Only the lines from the one with "- Solis Cloud" to the end of the records are wanted, each repeated exactly, both ends included.
-=-=-=-=-
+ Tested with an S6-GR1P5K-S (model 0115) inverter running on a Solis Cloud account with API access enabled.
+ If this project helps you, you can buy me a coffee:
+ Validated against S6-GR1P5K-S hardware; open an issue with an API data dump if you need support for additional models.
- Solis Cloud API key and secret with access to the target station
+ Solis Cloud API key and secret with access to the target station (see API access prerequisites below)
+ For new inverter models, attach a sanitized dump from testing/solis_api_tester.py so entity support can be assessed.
-=-=-=-=-
[EXPECTED ANSWER]
- Solis Cloud API key and secret with access to the target station
+ Solis Cloud API key and secret with access to the target station (see API access prerequisites below)
+ For new inverter models, attach a sanitized dump from testing/solis_api_tester.py so entity support can be assessed.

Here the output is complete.